From a more modern perspective though, I do wonder if some of the habits that result in great designs could get in the way of human connection. Design’s generative skills like creative thinking, experimentation, curiosity, and empathy are excellent for creating and navigating friendship. But design’s refinement skills, perhaps less so. For example, the design refinement process is often very exacting and critical in its assessments, looking for flaws and errors, focused on achieving perfection, and frequently levies comparisons against others. These traits can help create strong designs, but they’re not great for producing healthy bonds within human-to-human interaction. Friendship is often filled with ambiguity and imperfection, and it needs a judgment-free zone to safely explore vulnerability and intimacy. It takes intention and self-awareness to be aware of the habits of mind that apply while doing design refinement work — and to replace them with design’s generative skills when it’s time to make and deepen friendships. 

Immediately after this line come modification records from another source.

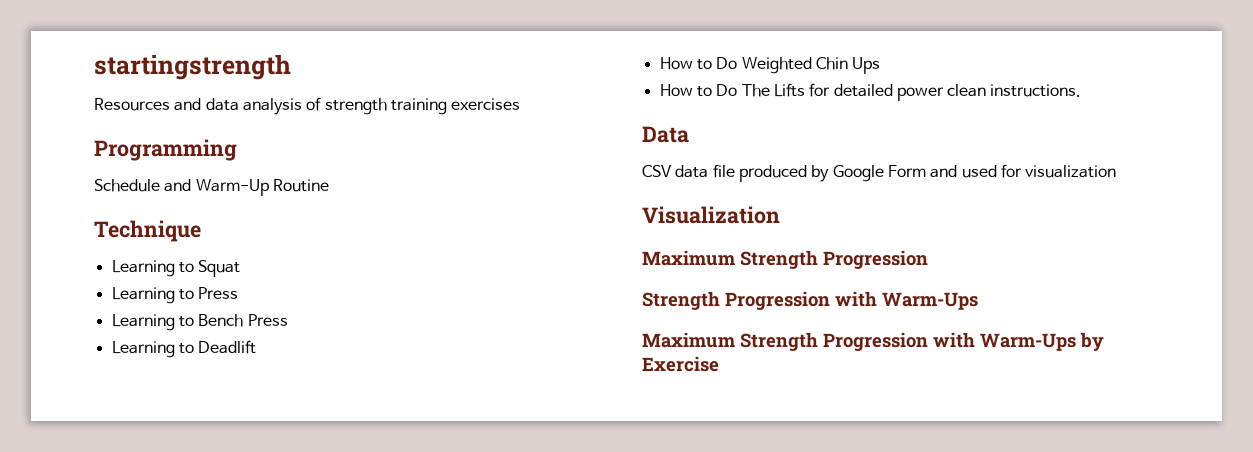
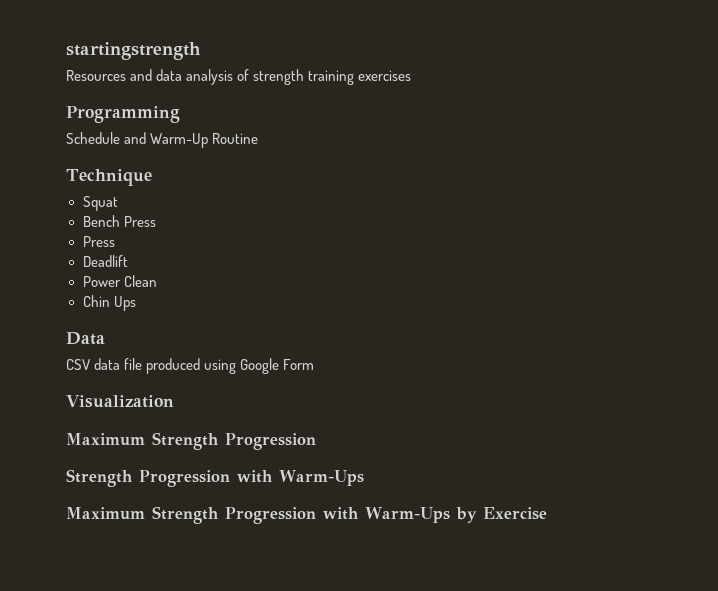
- Learning to Squat
+ Squat
- Learning to Press
- Learning to Bench Press
- Learning to Deadlift
+ Bench Press
+ Press
+ Deadlift
- How to Do Weighted Chin Ups
- How to Do The Lifts for detailed power clean instructions.
+ Power Clean
+ Chin Ups
- CSV data file produced by Google Form and used for visualization
+ CSV data file produced using Google Form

Do you have advice on the first steps someone can take towards the friendships that so many of us are looking for?

The first step in having great friendships is to be a great friend. Get in touch with who you are as a friend — what your strengths and weaknesses are, what you’re looking for, what your priorities and values are, and where you need to grow and develop so that you can be a better friend to others. 

From there, start reaching out in the places where you have the most and easiest access. That might be with existing friends from your past, frequently-seen work acquaintances or neighbors, or friends you adore but rarely see face to face. It’s refreshing to make entirely new friends, but what I learned in the process of writing this book is that most of the time people don’t want more friends — they want deeper, more fulfilling connections with the people they already know. So focus on making existing connections stronger. Once that works, you can ask those friends to introduce you to other wonderful people they know, then repeat. Those two steps alone should carry you to great results for a very long time. There are dozens of more ideas in We Should Get Together to keep things interesting along the way.